Of course California is not the only pain point for Uber when it comes to regulation. The ban on the company operating in London imposed last year by Transport for London (TFL) is another battle to be fought. Khosrowshahi is clear here:

In London, as far as regulatory goes, we’re going to have our day in court. We respectfully disagree with TFL’s conclusions. I’ll remind you that two years ago, in court, we won the right to operate in London. And I think that our safety levels, our service levels are across the board, significantly, significantly improved versus where they were two years ago. The team is very focused on executing on safety around the world. The London team especially is focused on it. So we expect that our day in court will be positive, but we know that we’ve got to make the case. In the meantime, we operate in London as we have, as always, and where we continue to optimize our business and it’s like any other day in London as far as our operations go.

Underpinning such talk – at home and abroad –  is a fundamental thesis that the platform-enabled disruption caused by firms like Uber is unstoppable and a resulting inference that regulators better be on the right side of history here as society will demand it.  Khosrowshahi pitches it thus:

The most important factor that I point to is that we’re moving from a society that was dependent on transportation based on owned assets to a society that is going to depend on transportation-as-a-service based on shared assets. So there’s a very, very consistent tailwind that we have in the US and across the world and that tailwind is going to serve us well and continues to serve as well going forward.

I think people are changing the way that they live, that they’re changing certainly the way that they get around, and especially the younger generation is not a generation that associates car ownership with freedom. They associate non-car ownership with freedom using our services.

My take

In other words, this is a battle for freedom with Uber casting itself in the role of People’s Champion against Big Government meddling.

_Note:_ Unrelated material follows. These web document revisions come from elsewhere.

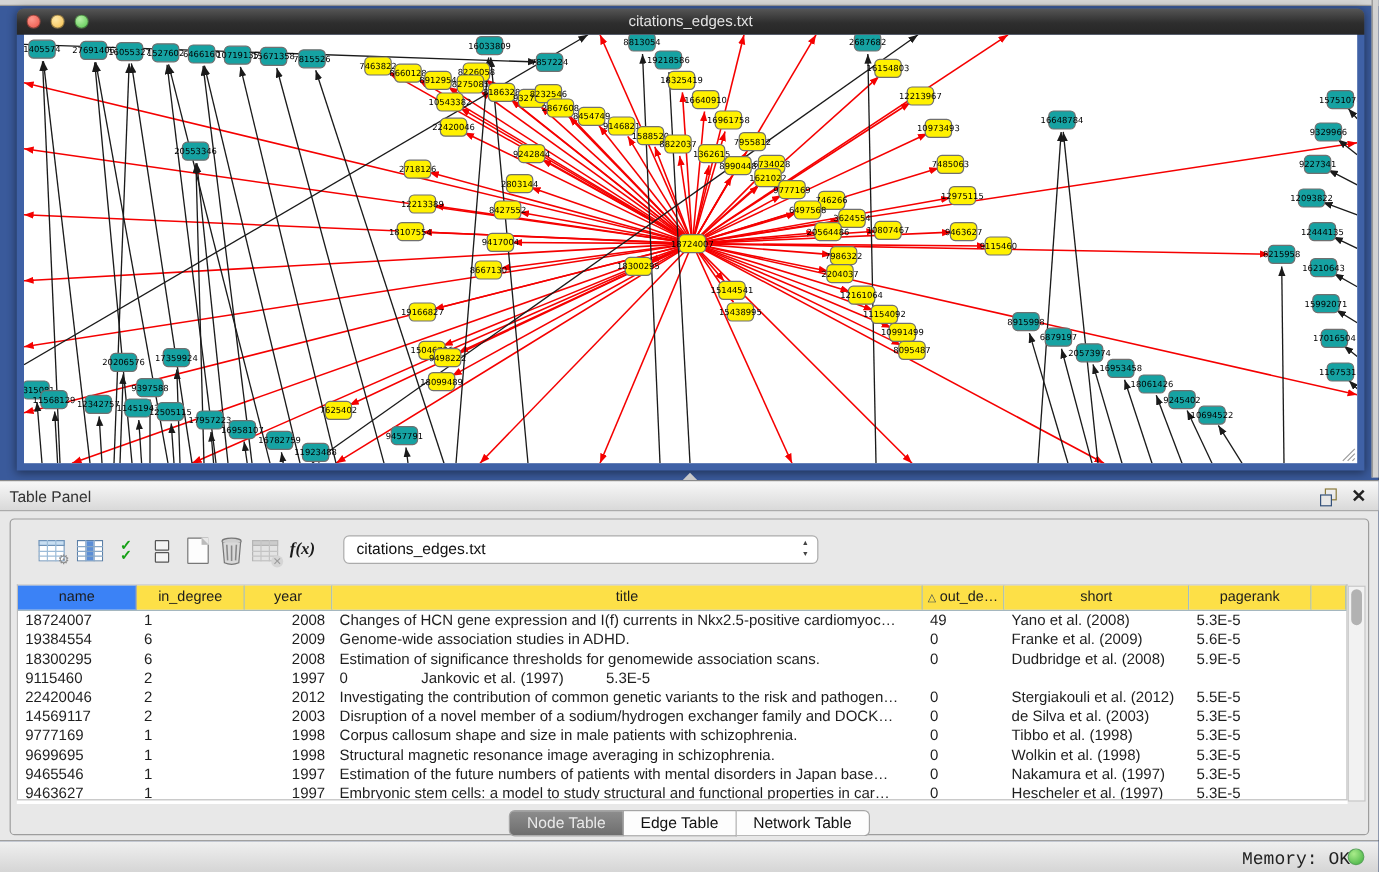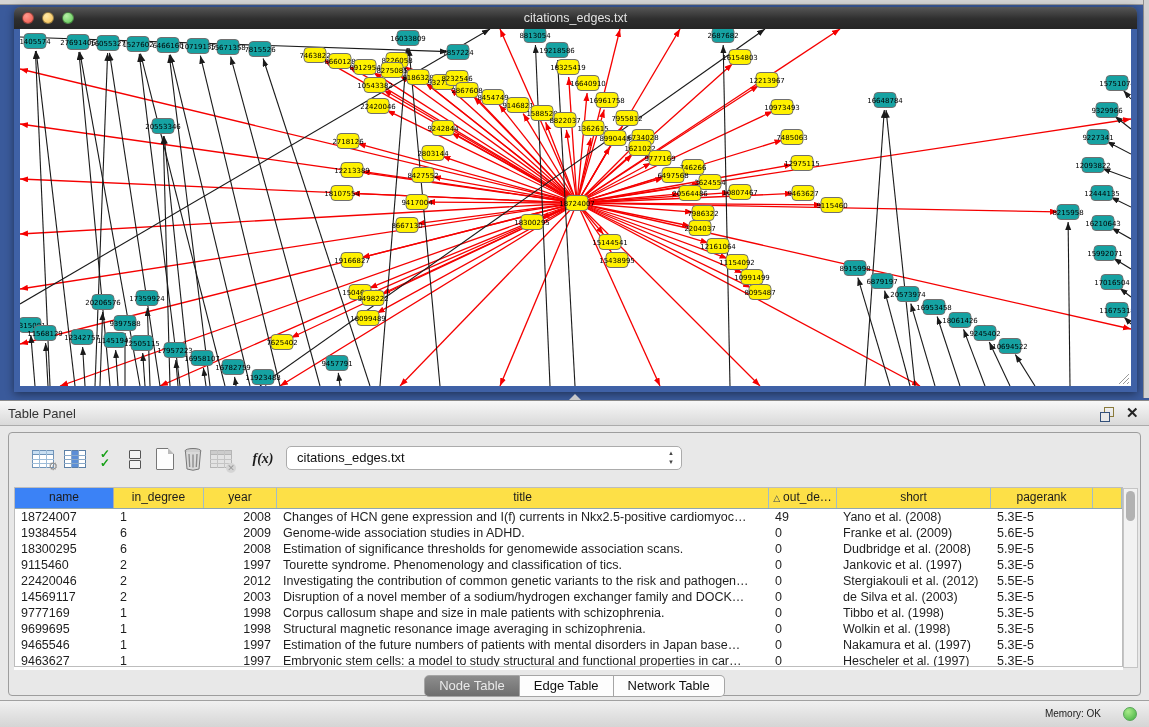--- a/index.html
+++ b/index.html
@@ -726,7 +726,7 @@
             <span class="badge-x">✕</span>
           </span>
         </div>
-        <div class="tbtn" style="left:240px">
+        <div class="tbtn" style="left:229px">
           <span class="fx">f(x)</span>
         </div>
         <div class="combo">

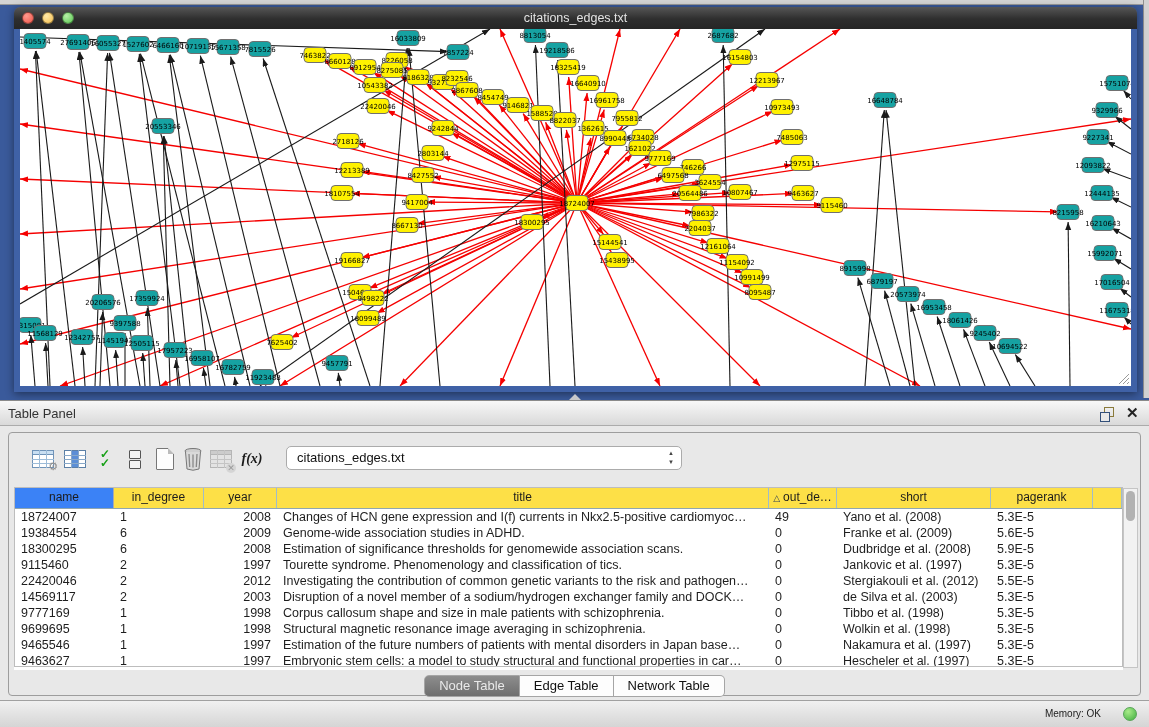--- a/index.html
+++ b/index.html
@@ -778,7 +778,6 @@
               <div class="td c0" style="width: 99px;">9115460</div>
               <div class="td c1" style="width: 90px;">2</div>
               <div class="td c2" style="width: 73px;">1997</div>
-              <div class="td c3" style="width: 492px;">Tourette syndrome. Phenomenology and classification of tics.</div>
               <div class="td c4" style="width: 68px;">0</div>
               <div class="td c5" style="width: 154px;">Jankovic et al. (1997)</div>
               <div class="td c6" style="width: 102px;">5.3E-5</div>

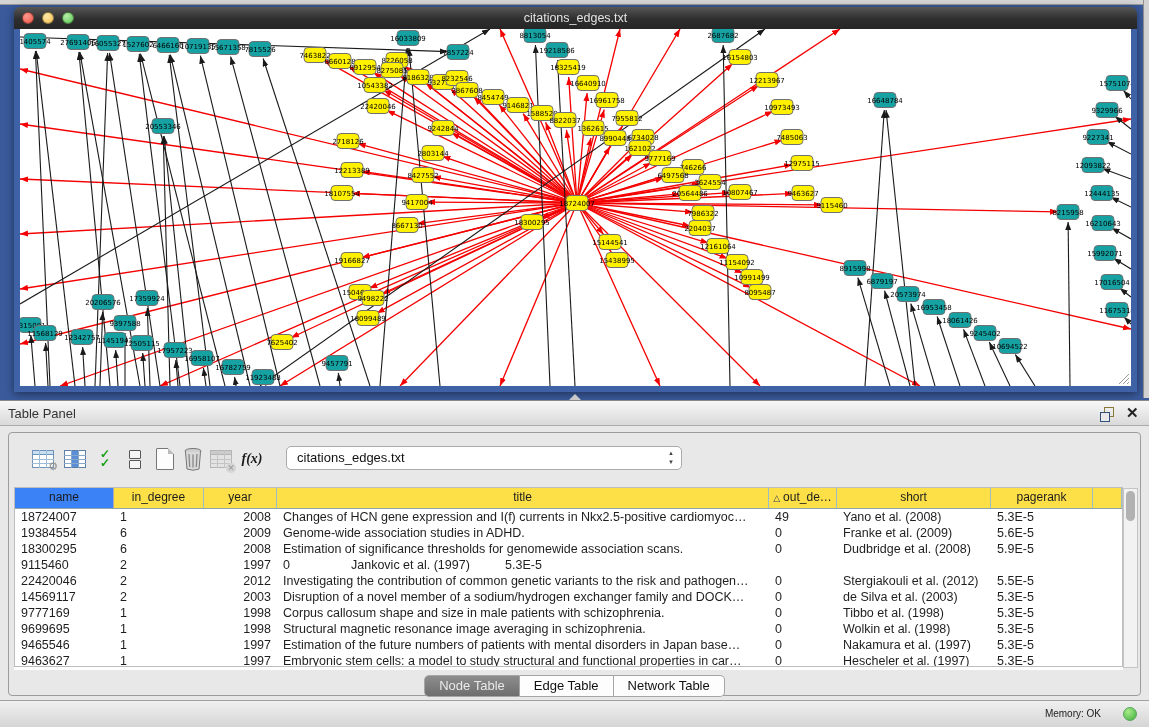--- a/index.html
+++ b/index.html
@@ -71,7 +71,7 @@
   
   .status-bar{position:absolute;left:0;top:700px;width:1149px;height:27px;
      background:linear-gradient(#f0f0f0,#d5d5d5);border-top:1px solid #a0a0a0;box-sizing:border-box;}
-  .mem-label{position:absolute;right:48px;top:7px;font-size:10px;color:#222;}
+  .mem-label{position:absolute;right:24px;top:7px;font-size:15px;color:#222;font-family:Liberation Mono, monospace;}
   .mem-dot{position:absolute;right:12px;top:6px;width:14px;height:14px;border-radius:50%;
      background:radial-gradient(circle at 35% 30%,#a9ec8a,#3fae3f);border:1px solid #57a557;box-sizing:border-box;cursor:pointer;}
   svg text{font-family:"DejaVu Sans",sans-serif;}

That’s an expedient framing in a US election year. It’s clearly in Uber’s interests to pitch a party line that it’s down to the regulators that fares have increased for customers. If that message can be amplified enough in the run-up to November’s ballots and people vote with their wallets, then perhaps AB5 can be sunk.

There’s certainly some merit in the argument made by critics that AB5 is badly-drafted piece of legislation with unintended consequences. While attention has focused on the impact on the likes of Uber and Lyft, there is, for example, a cap on freelance journalists producing more than 35 written content submissions per year.

That’s resulted in San Diego Assemblywoman Lorena Gonzalez, who was the primary drafter of the current legislation, having to promise exemptions for certain business categories in the form of a new piece of legislation, AB1850:

Based on dozens of meetings with freelance journalists & photographers, we have submitted language to legislative counsel that we hope to have available next week to put into AB1850 which will cut out the 35 submission cap & instead more clearly define freelancer journalism.

And there will be more announcements of changes to come in the next few weeks, she adds.

But such an admission of the need to rewrite legislation that’s only a few weeks old will only add weight to the arguments put forward by hostile gig economy firms that this is bad law. For her part, Gonzalez obviously rejects such criticism, insisting that these are just tweaks:

I do believe in AB5 and will fight any attempts to repeal it. I will fight Uber’s attempt to exempt themselves through initiative.